Diğer bir husus da, hem peygamberlere hem de evliyâullâha farklı meşrep ve tasarruflar lûtfedilmiş olmasıdır. Dolayısıyla birinde öne çıkan üstün bir vasıf, diğerinde aynı seviyede bulunmayabilir. Onun için hepsinden aynı tasarrufları beklemek doğru olmaz. Zâten onların asıl vazifesi de, bu tip tasarruflar değil, gönüllerin îkaz ve irşâdıdır.
VESİLE (TEVESSÜL) EDİNEREK DUA ETMEK
Bununla birlikte, kulun duâ ederken, Allâh’ın sevdikleri olan peygamberler ve sâlih kulları vesîle edinerek, yani onlar hürmetine istemesi (tevessül), merhamet-i ilâhiyyeyi daha çok celbeder. Fakat duâda Allâh’ın sevdiklerini vesîle kılarken onların şahsından değil; yalnız Allah Teâlâ’dan istemek îcâb eder. Zira fâil-i mutlak, yalnızca Cenâb-ı Hak’tır.
Nitekim âyet-i kerîmede buyrulur:
“Onlar, kullarının tevbesini kabul edenin ve sadakaları alanın Allah olduğunu bilmediler mi?..”(et-Tevbe, 104)
Yine bâzı kimselerin, sâlih zâtların gıyâbında veya kabirlerini ziyaret esnâsında; “Ey filân zât! Bana şifâ ver! Benim şu ihtiyacımı gider!” gibi sözlerle, doğrudan doğruya onlardan talepte bulunmaları, şirke kapı aralayabilecek derecede büyük bir yanlıştır. Gâyet hassas olan tevhid akîdesini zedeleyebilecek bu ve benzeri câhilâne sözlerden titizlikle sakınmak gerekir. Maddî-mânevî müşküllerin hâlledilmesinde, kâinâtın sevk ve idâresinde, Allah’tan başkasının mutlak tasarrufunun bulunabileceği intibâını veren her türlü ifâdeden şiddetle kaçınılmalıdır.
EBÛ TÂLİP'İN ÖLÜMÜ: HİDAYET ALLAH'TANDIR!
Şu hâdise, bütün tasarrufların Allâh’ın dilemesine bağlı bulunduğu gerçeğini açıkça ortaya koymaktadır:
Allah Rasûlü -sallâllâhu aleyhi ve sellem- ve Müslümanların hâmîsi olan, onları yıllarca fedâkârâne bir şekilde müdâfaa eden, amcası Ebû Tâlib’in îmân etmesini Rasûlullah Efendimiz çok arzu eder ve bu hususta ısrarcı olurdu.
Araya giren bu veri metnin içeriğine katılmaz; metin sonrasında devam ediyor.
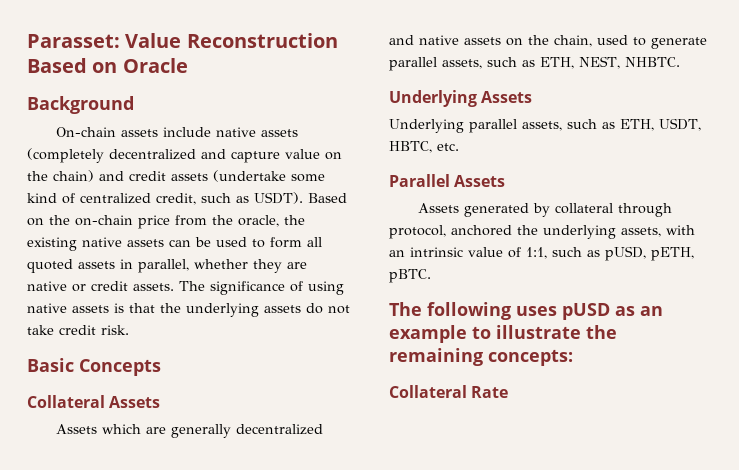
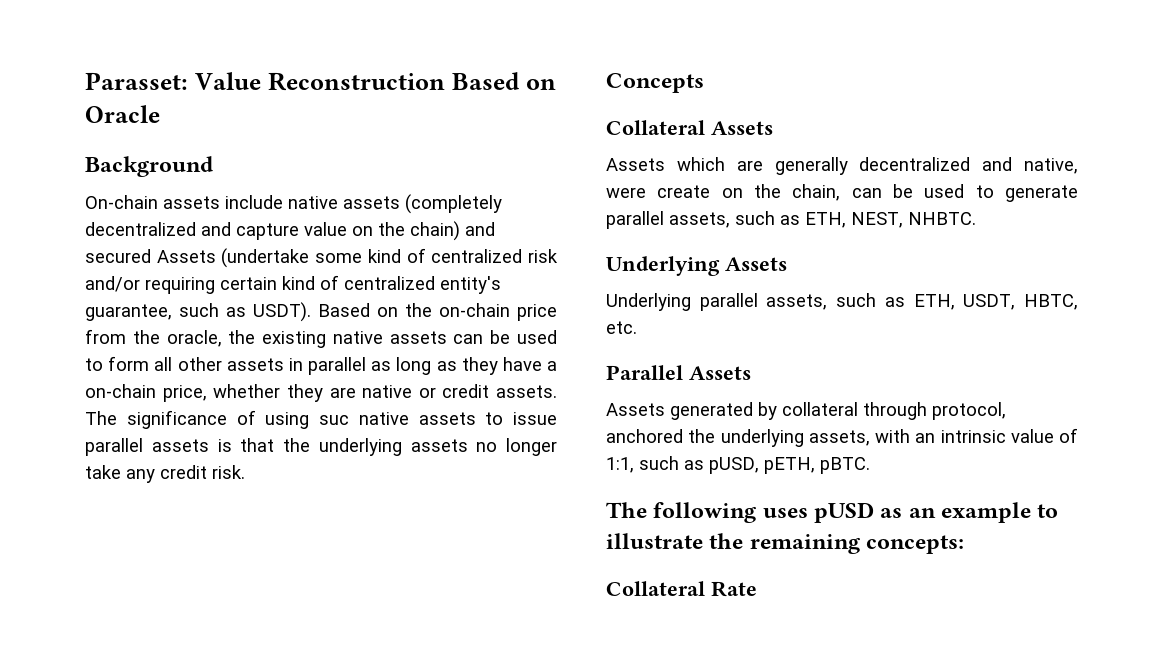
- On-chain assets include native assets (completely decentralized and capture value on the chain) and credit assets (undertake some kind of centralized credit, such as USDT).
+ On-chain assets include native assets (completely decentralized and capture value on the chain) and secured Assets (undertake some kind of centralized risk and/or requiring certain kind of centralized entity's guarantee, such as USDT).
- Based on the on-chain price from the oracle, the existing native assets can be used to form all quoted assets in parallel, whether they are native or credit assets.
+ Based on the on-chain price from the oracle, the existing native assets can be used to form all other assets in parallel as long as they have a on-chain price, whether they are native or credit assets.
- The significance of using native assets is that the underlying assets do not take credit risk.
+ The significance of using suc native assets to issue parallel assets is that the underlying assets no longer take any credit risk.
- Basic Concepts
+ Concepts
- Assets which are generally decentralized and native assets on the chain, used to generate parallel assets, such as ETH, NEST, NHBTC.
+ Assets which are generally decentralized and native, were create on the chain, can be used to generate parallel assets, such as ETH, NEST, NHBTC.

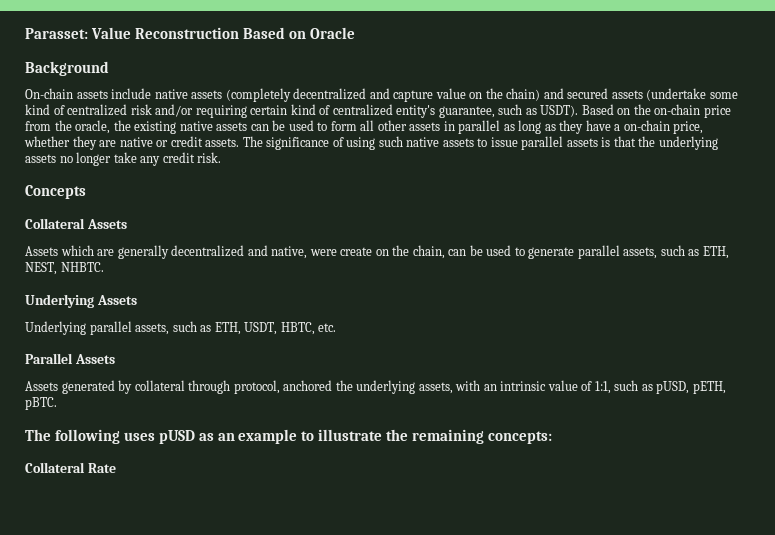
- On-chain assets include native assets (completely decentralized and capture value on the chain) and secured Assets (undertake some kind of centralized risk and/or requiring certain kind of centralized entity's guarantee, such as USDT).
+ On-chain assets include native assets (completely decentralized and capture value on the chain) and secured assets (undertake some kind of centralized risk and/or requiring certain kind of centralized entity's guarantee, such as USDT).
- The significance of using suc native assets to issue parallel assets is that the underlying assets no longer take any credit risk.
+ The significance of using such native assets to issue parallel assets is that the underlying assets no longer take any credit risk.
Ebû Tâlib de, bu ısrar karşısında yeğenine:
“–Ben Sen’in hakîkatini biliyorum. Lâkin Sana îmân edersem, Kureyş’in kadınları beni ayıplar!” derdi. Yani vicdânen kabul ettiği hakîkati, kavmî asabiyetine mağlup olduğu için ikrâr edemezdi. Nihâyet Ebû Tâlib’in, Rasûlullah -sallâllâhu aleyhi ve sellem- ’e son sözü şu oldu:
“–Ben, eski dîn (Abdülmuttalib’in dîni) üzere ölüyorum. Kureyş benim için ölümden korktu da dînini değiştirdi demeyecek olsaydı, Sen’in sözlerini kabul ederdim!..”2
Bu sözler üzerine Peygamber Efendimiz -sallâllâhu aleyhi ve sellem- :
“–Ben de men olunmadığım sürece senin için dâimâ istiğfarda bulunacağım!” (Peygamber Efendimiz’in bu istiğfarından hareketle müslümanların da, müşrik ataları için istiğfarda bulunmak istemeleri üzerine, Tevbe Sûresi’nin 113-114. âyet-i kerîmeleriyle bu fiil yasaklanmıştır. (Bkz. Taberî, Tefsîr, XI, 31) buyurmuş ve amcasının evinden mahzun olarak ayrılmıştır.)
Rasûlullah -sallâllâhu aleyhi ve sellem- ’in çok üzülüp amcası için; “Sana istiğfarda bulunacağım!” demesi sebebiyle âyet-i kerîmede şöyle buyruldu:
“(Rasûlüm!) Sen sevdiğini hidâyete erdiremezsin! Fakat Allah dilediğine hidâyet verir ve hidâyete girecek olanları en iyi O bilir.” (el-Kasas, 56)3
Demek ki peygamberlerin gayreti bile tek başına hidâyete eriştirmek için kâfî değildir. Cenâb-ı Hak dilerse bu gayretlere tesir bereketi lûtfeder, neticeye ulaştırır, dilerse de neticesiz bırakır.
2) Buhârî, Cenâiz 81, Menâkıbu’l-Ensâr 40; İbn-i Sa’d, I, 122-123.
Kaynak: Osman Nûri Topbaş, Altınoluk Dergisi, Eylül 2014.